Hoje, 1o. de maio, completam-se 15 anos do dia mais triste da minha vida. Como muitos brasileiros, a fatídica curva Tamburello, do circuito de Ímola, marcou para sempre minha vida.

Como disse hoje a matéria do Globo Esporte, eu me lembro de onde estava, o que estava fazendo e como reagi. Era um dia de sol, céu azul. Eu estava assistindo a um desenho bíblico em outro canal – na época, eu ainda era catequista, e estava avaliando se poderia usar os desenhos em um dos meus encontros futuros. O desenho acabou e eu passei para a Globo. E vi o carro destroçado. A reação foi automática:

– Mãe, corre aqui. O Damon Hill bateu!

Damon Hill era um piloto inglês, na época, companheiro do Ayrton na equipe Williams. Claro que eu tinha certeza de que era qualquer um que teria batido. Ayrton não errava. Ayrton era perfeito. Mas ao prestar atenção no Galvão Bueno, a essa altura desesperado porque o socorro não chegava, reparei que não era o Hill…

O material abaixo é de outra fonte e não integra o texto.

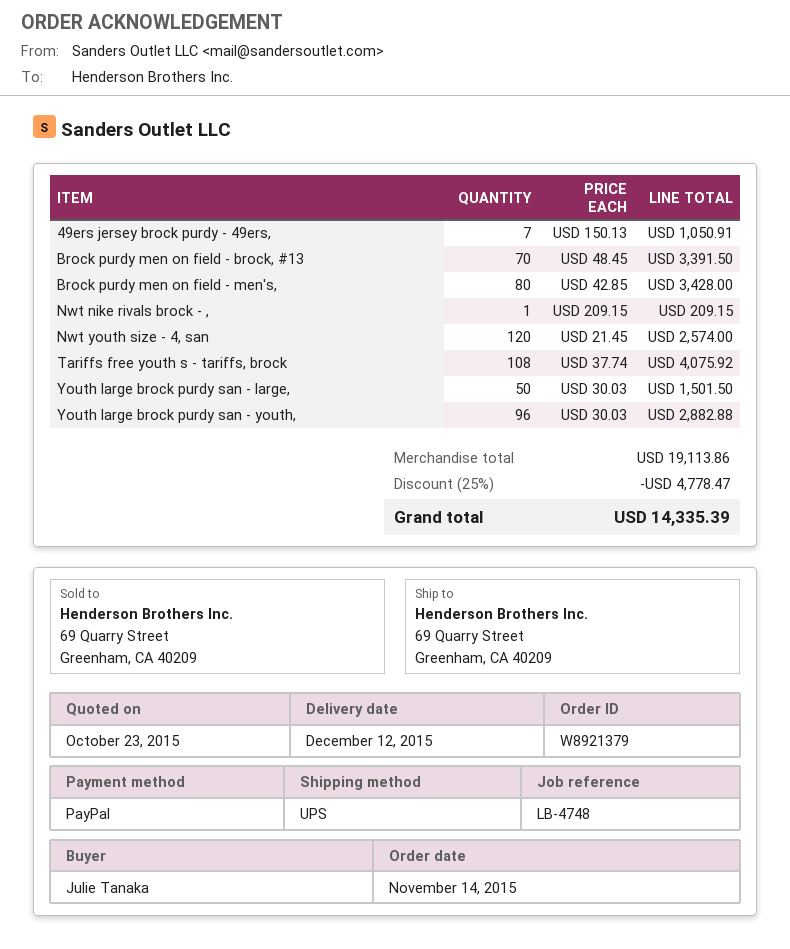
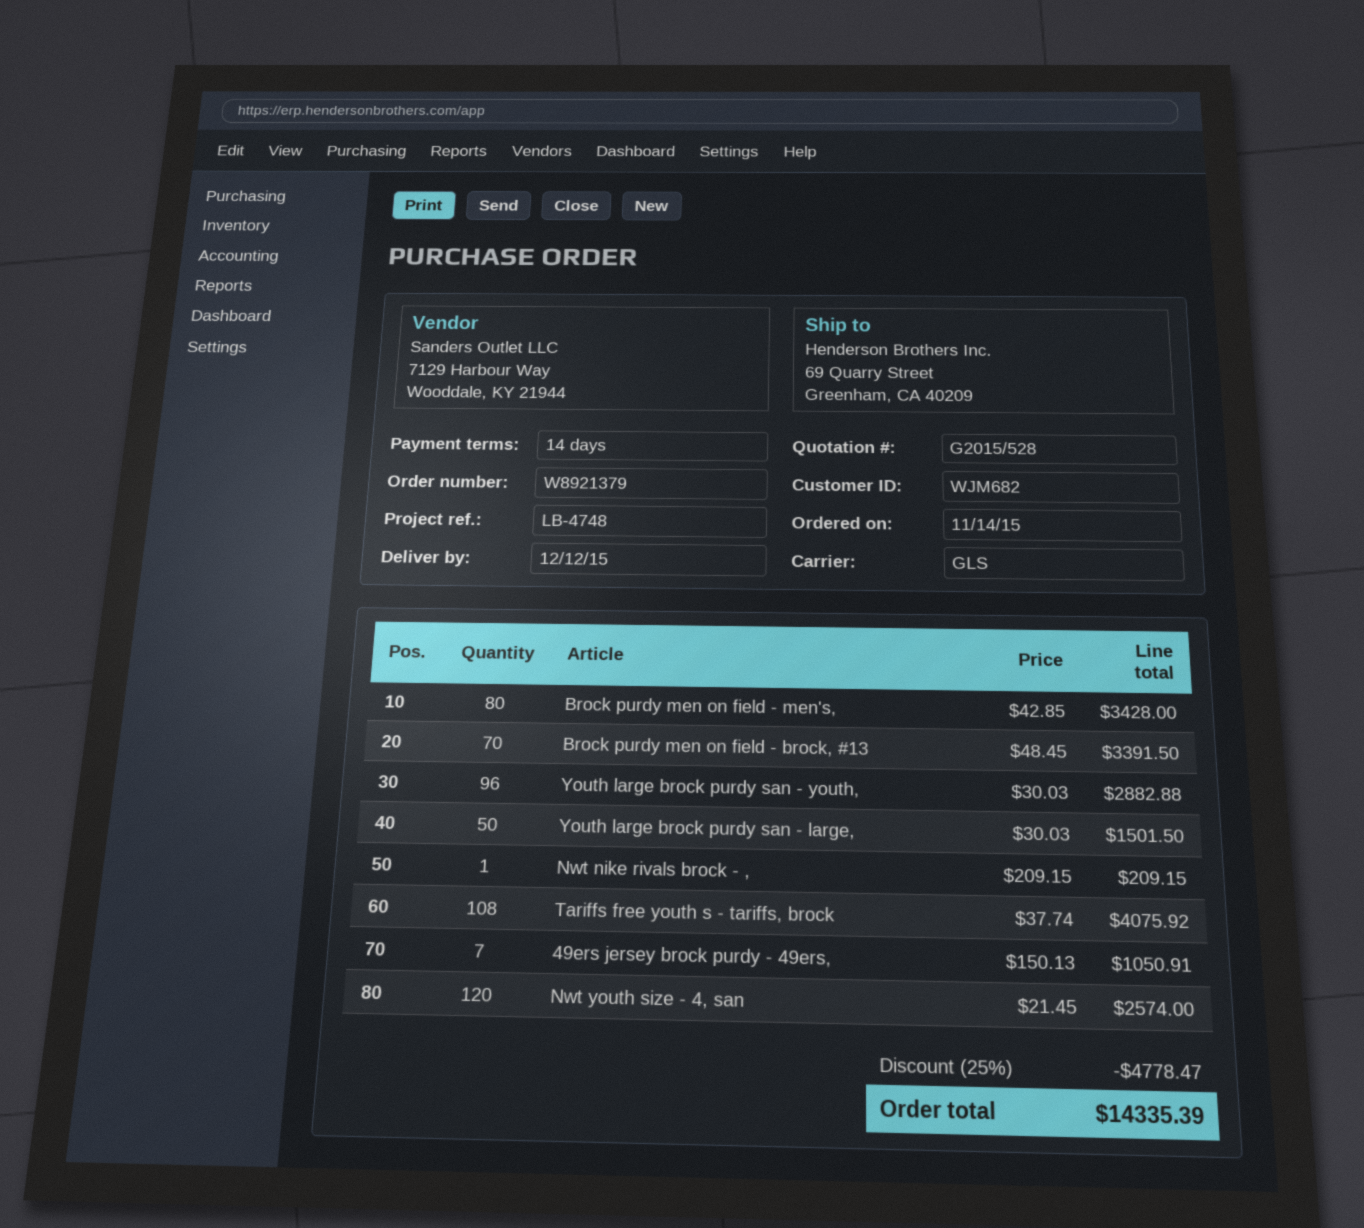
shipping method: UPS -> GLS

Era o Ayrton. E eu rezei, rezei para que ele saísse do carro, muito irado pela Williams tê-lo deixado na mão de novo na temporada. Rezei pra que, no máximo, ele tivesse arranhões que band-aids curam. Rezei até ver todo aquele sangue espalhado no chão. Era muito sangue. Nunca tinha visto tanto. Nem em filmes.

Aí comecei a rezar para que fosse mentira. Não era possível. Qualquer um morre, mas o Ayrton não. Ele era imortal. Ele sempre esteve lá, fazendo milagres com carros que não era bons, desenvolvendo os carros até o limite da perfeição, arrancando desempenhos que ninguém esperava, fazendo leituras de coisas que para leigos e até mesmo outros pilotos passavam imperceptíveis.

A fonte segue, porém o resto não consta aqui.